Un drôle de toubib (suite)
andre almerge.tiff

Palaja n’est plus aujourd’hui qu’à cinq kilomètres de Carcassonne. Les cigales n’y chantent plus. Il est le prolongement de la ville. On y va pour son musée archéologique, pour les soirées musicales dans l’église. On y construit, on agrandit. Mon frère Roger y habite.
C’est de là qu’il me téléphona et me demanda de venir auprès de lui le plus vite possible. Un médecin, il faut dire un ami, plus encore un camarade, puisqu’ils avaient été ensemble aux Chantiers de Jeunesse, était venu le voir et avait diagnostiqué un zona.
Je connais le mal et je sais qu’une intervention très rapide peut en arrêter le cours.
Environ un quart d’heure après l’appel de mon frère, j’arrivai à Palaja. Sans m’attarder sur les charmes de ce village que j’aime toujours, je frappai à la porte de la maison. Ma belle-sœur était devant moi, bouleversée par l’événement. Elle répétait :

  • Je crois que ce ne sera pas grave. Oui il ira mieux. Le docteur est venu.

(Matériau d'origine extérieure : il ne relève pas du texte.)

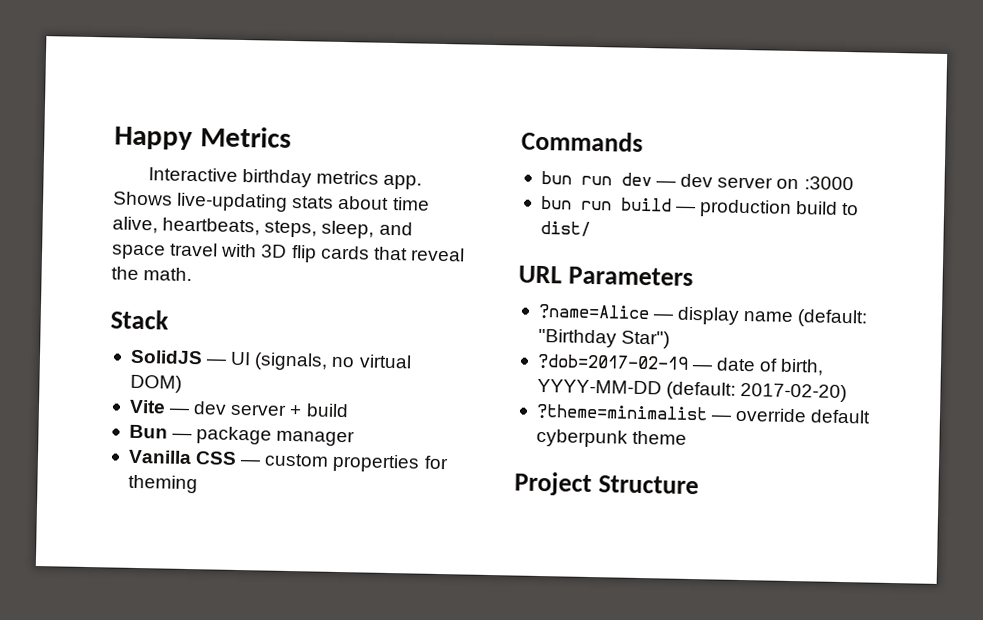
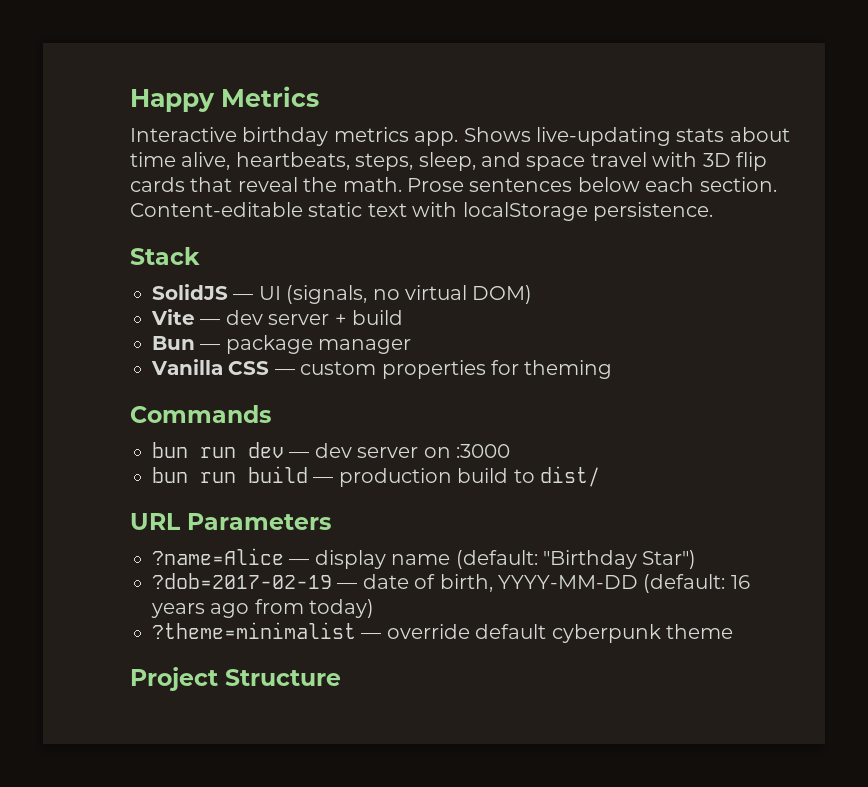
+ Prose sentences below each section. Content-editable static text with localStorage persistence.
- ?dob=2017-02-19 — date of birth, YYYY-MM-DD (default: 2017-02-20)
+ ?dob=2017-02-19 — date of birth, YYYY-MM-DD (default: 16 years ago from today)

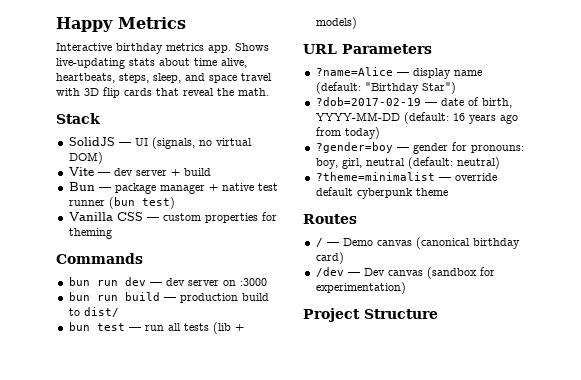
- Prose sentences below each section. Content-editable static text with localStorage persistence.
- Bun — package manager
+ Bun — package manager + native test runner (bun test)
+ bun test — run all tests (lib + models)
+ ?gender=boy — gender for pronouns: boy, girl, neutral (default: neutral)
+ Routes
+ / — Demo canvas (canonical birthday card)
+ /dev — Dev canvas (sandbox for experimentation)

Il était venu en effet et avait prescrit des séances de rayons X. Je dis à mon frère que le zona, ou feu de St Antoine, brûle, que la radiothérapie est à déconseiller. Pour user d’une formule imagée, je lui dis :

  • Pour éteindre un feu on ne jette pas de l’essence dessus.

 

Puis je regardai son corps. L’éruption était bien caractérisée. Le mal se développait, les petites vésicules perlées apparaissaient sur les rougeurs. La souffrance était grande. J’encourageai mon frère à la supporter. Puis je lui dis que mon intervention allait interrompre l’évolution du mal et qu’il serait guéri, que moi, son frère, j’en avais la certitude. Il n’y eut pas de séances de rayons X ; mon frère invoqua bien des excuses pour ne pas s’y rendre.

 

Le docteur revint quelques jours après et manifesta une joyeuse surprise :

  • Roger, tu vas beaucoup mieux, tu es presque guéri. Tu as bien fait de ne pas avoir appelé des charlatans qui prétendent guérir.

Mon frère embarrassé et contrarié par ses sentiments d’amitié et penaud de ne pas répondre, opinait de la tête. C’est ma belle-sœur qui parla. Elle le fit pour deux. Il fallait bien se rendre à l’évidence. Le malade était guéri à plus de 60 %. Puis elle ajouta :

  • Et sans être allé aux rayons.

Je suis certain qu’elle aurait voulu dire :

  • Vous voyez bien qu’il a été guéri par un "charlatan".

 

Car elle n’avait pas oublié, c’est un trait de son caractère, la remarque désobligeante que le "Toubib camarade" avait faite à mon égard. Elle ne le fit pas. Elle aurait pu. Mais elle ignorait que parfois un médecin dirige vers un "guérisseur" un membre de sa famille en conservant dans son cœur un espoir mystérieux et secret.